Third, the GDPR raises the bar for compliance significantly. It requires greater openness and transparency;

It imposes tighter limits on the use of personal data; and it gives individuals more powerful rights to enforce against organizations.

Satisfying these requirements will prove to be a serious challenge for many organizations.

The rules will govern how private customer data is transmitted, stored and processed and will have implications for cloud-based data solutions. Among the requirements are the following:

  1. Ensuring appropriate data security through the implementation of technical and organizational measures including “pseudonymisation and encryption of personal data”
  2. Putting in place testing, assessing and evaluation procedures to check the effectiveness of the data security measures
  3. Communicating data breaches “without undue delay” to the subjects who have had their personal data exposed, when the data breach is likely to affect the rights and freedoms of the subjects

Based on examples from the United States, companies forced to report data breaches to their customers suffer reduced profits, lower stock prices and job losses at the executive level. The GDPR add substantial fines to these risks and the rules have teeth. If you process the personally identifiable data of EU residents, you need to put in place effective additional security measures and get ready to comply.

CloudMask End-to-End protection

Industry Regulations

"Any business with data in the cloud needs to take adequate precautions and controls. If someone else is processing your data the risks of GDPR exposure are huge. Even if it's encrypted at rest, when it's processed it gets decrypted and can be accessible in many forms - in memory, logs, cached, temporary storage, or search results."

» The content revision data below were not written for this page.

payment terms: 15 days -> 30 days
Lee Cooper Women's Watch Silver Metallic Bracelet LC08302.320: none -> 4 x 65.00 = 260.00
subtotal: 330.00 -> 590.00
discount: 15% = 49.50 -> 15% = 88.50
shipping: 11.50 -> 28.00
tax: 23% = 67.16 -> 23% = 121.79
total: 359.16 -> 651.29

CloudMask Dynamic Data Masking (DDM), runs on the end device, where the data is created, to protect the data end-to-end, no gateway needed. Data protection using CloudMask either complies with the GDPR requirements or avoids specific obligations by pseudonymising the data to remove the possibility of personal identification. The draft text on the obligation to notify subjects of a data breach states:

“The communication to the data subject … shall not be required if: … the controller has implemented appropriate technical and organisational protection measures … to the data affected by the personal data breach, in particular those that render the data unintelligible to any person who is not authorized to access it, such as encryption....” Article 34 - EU GDPR

Because CloudMask with Dynamic Data Masking (DDM) encrypts sensitive data, the application satisfies the GDPR requirement for technical data protection measures. When a data breach exposes your data, it will be unintelligible to the unauthorized individual and you will not have to notify the subjects of the data breach. 

Your data is protected using the secret keys that you create. Keys reside only on your devices: Only with your keys can data be decrypted. They are never transmitted or shared with anyone. Watch Video

Encrypting Both Structured and Unstructured Data

Some of your customer data may be in databases in a structured format but you may also store unstructured data such as emails. CloudMask can encrypt many kinds of data, both structured and unstructured, and makes sure that personally identifiable information is encrypted wherever it might be found.

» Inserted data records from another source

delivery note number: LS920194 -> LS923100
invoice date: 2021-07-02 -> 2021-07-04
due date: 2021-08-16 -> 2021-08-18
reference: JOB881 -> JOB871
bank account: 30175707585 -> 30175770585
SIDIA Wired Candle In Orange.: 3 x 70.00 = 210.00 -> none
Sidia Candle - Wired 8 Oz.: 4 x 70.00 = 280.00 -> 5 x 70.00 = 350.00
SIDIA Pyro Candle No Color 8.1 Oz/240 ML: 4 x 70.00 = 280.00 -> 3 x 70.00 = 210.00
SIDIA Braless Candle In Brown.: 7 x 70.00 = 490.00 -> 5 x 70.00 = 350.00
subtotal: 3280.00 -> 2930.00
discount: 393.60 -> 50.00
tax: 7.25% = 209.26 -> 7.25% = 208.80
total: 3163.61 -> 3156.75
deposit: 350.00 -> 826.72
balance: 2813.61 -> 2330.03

Testing, Assessing and Evaluating the Effectiveness of Data Security

To satisfy the evaluation requirements of the GDPR, CloudMask generates detailed security event logs that record an auditable trail of permitted and denied access attempts by users and processes. Such logs can provide an unprecedented insight into file access activities and they can record unusual or improper data access. The logs can form the basis for a Security Information and Event Management (SIEM) system to produce the security reports necessary for GDRP compliance and they can accelerate the detection of insider threats, hackers and the presence of advanced persistent threats (APT) past the security perimeter.